In inglese esiste una bellissima sfumatura di significato tra la parola solitude, quella solitudine ricercata e desiderata, e loneliness che indica invece la situazione di isolamento in cui una persona si ritrova suo malgrado. Gli esseri umani sono per natura portati alla socialità ed ogni tipo di isolamento può recargli gravissimi danni psico-fisici.
La tendenza all’isolamento era già in vertiginosa ascesa ben prima della pandemia, favorita dall’indebolimento di alcune strutture sociali che prima creavano momenti di aggregazione come le comunità religiose, i sindacati dei lavoratori o le famiglie allargate tipiche delle società agricole. Aggiungiamo a questa destrutturazione sociale gli spostamenti e le migrazioni motivati dalla ricerca di lavoro che sradicano sempre di più le persone e avremo la ricetta perfetta dell’isolamento. È più probabile che le vostre amicizie più care siano a migliaia di km da voi in questo momento che non nello stesso isolato.
In questo scenario la ciliegina sulla torta verso la disconnessione potrebbe essere proprio la tecnologia della iper-connessione. La pandemia ci ha portato a fare in pochi mesi cambiamenti che avrebbero potuto richiedere anni e non è ancora del tutto chiaro che effetto avranno sulle relazioni umane.
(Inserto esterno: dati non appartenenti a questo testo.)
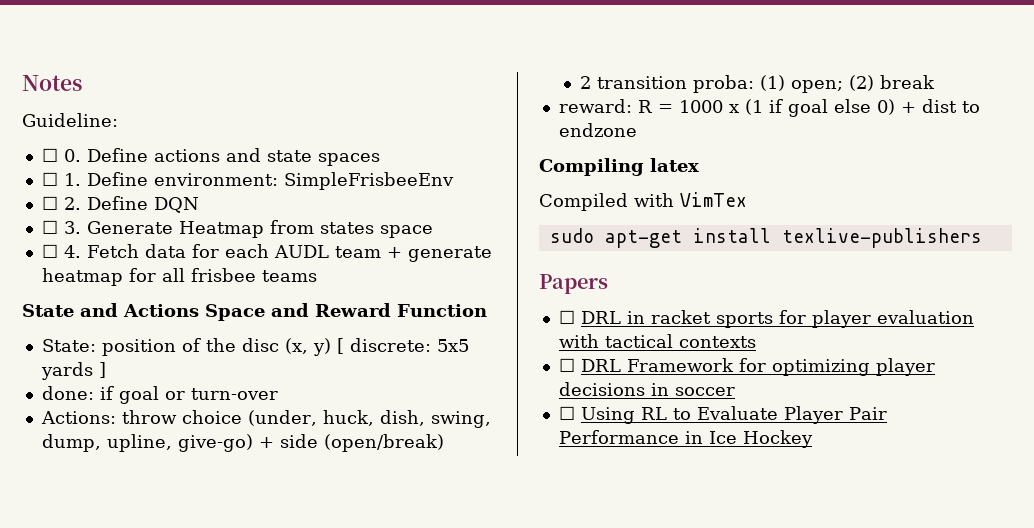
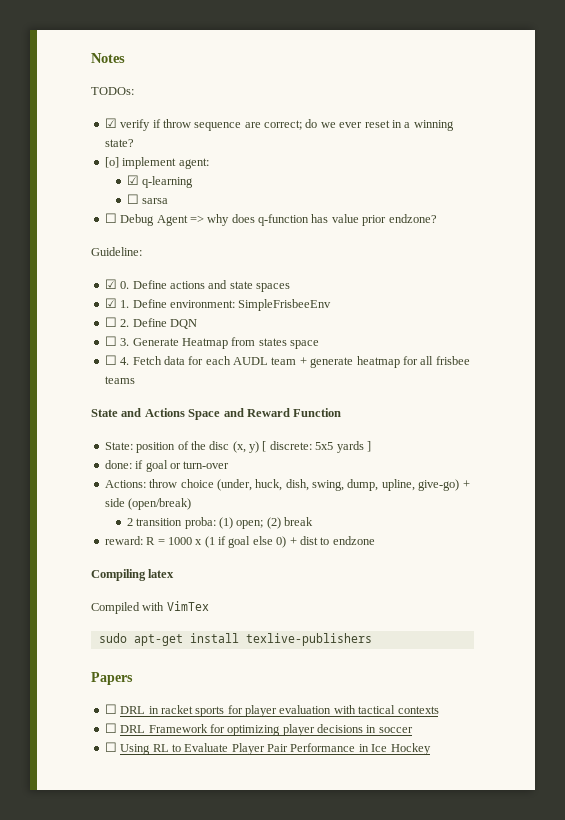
+ TODOs:
+ ☑ verify if throw sequence are correct; do we ever reset in a winning state?
+ [o] implement agent:
+ ☑ q-learning
+ ☐ sarsa
+ ☐ Debug Agent => why does q-function has value prior endzone?
- ☐ 0. Define actions and state spaces
+ ☑ 0. Define actions and state spaces
- ☐ 1. Define environment: SimpleFrisbeeEnv
+ ☑ 1. Define environment: SimpleFrisbeeEnv

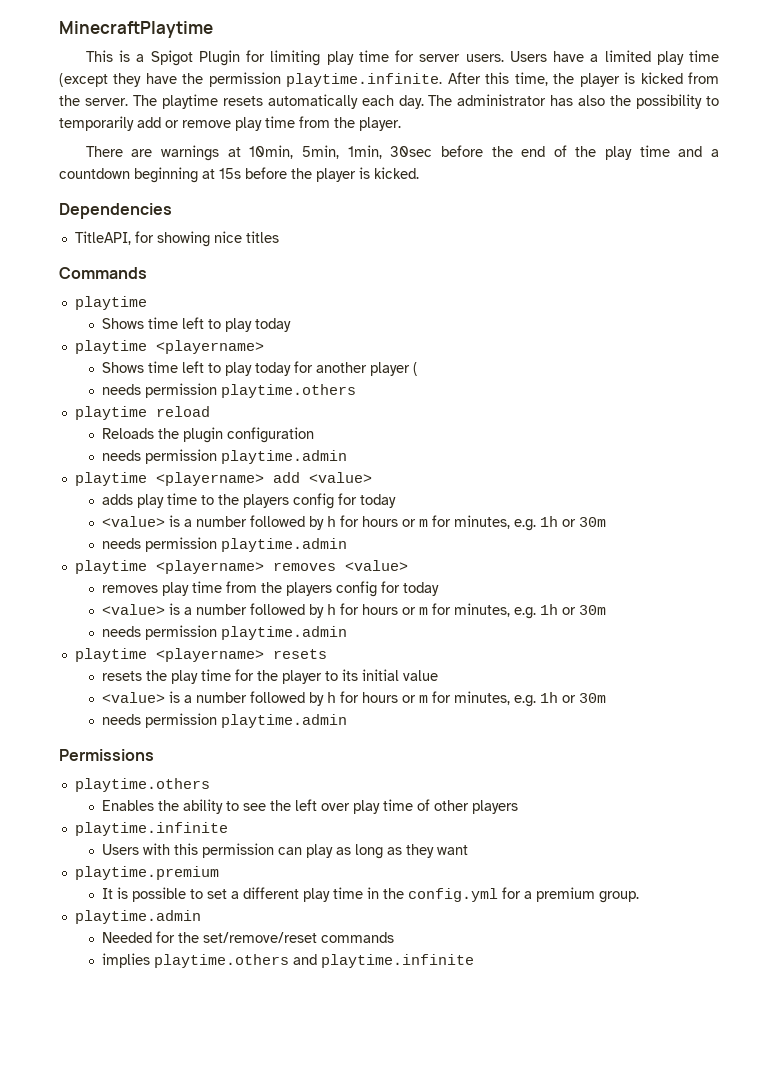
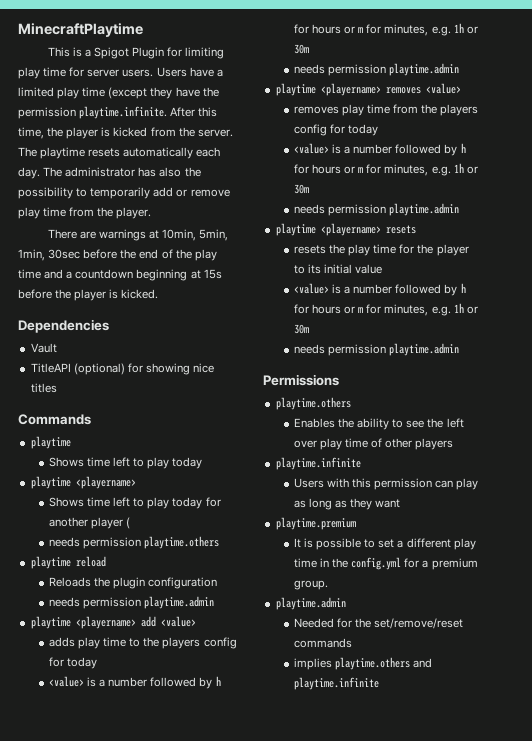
- TitleAPI, for showing nice titles
+ Vault
+ TitleAPI (optional) for showing nice titles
Infatti, mentre per le persone adulte la tecnologia favorisce un certo grado di connessione autentica, per i più giovani sembra vero l’esatto contrario. È l’uso che facciamo della tecnologia a fare la differenza: usare social e piattaforme online per restare in contatto con qualcuno, conoscersi o interagire in qualche modo ha effetti positivi. Viceversa, scrollare passivamente i post altrui limitandosi ad osservare, fa scattare quel tremendo “effetto paragone” che fa sentire tanto derelitti, soli e sfortunati. Ancora peggio se lo smartphone o la tecnologia digitale servono per evitare le conversazioni faccia a faccia.
La conversazione è un’abilità essenziale nella vita di tutti i giorni, sia in ambito personale che professionale ed è per questo che sarebbe di giovamento a tutti praticare quella che l’autore chiama la "conversazione consapevole", ovvero un tipo di dialogo che permette di comunicare in modo efficace e autentico.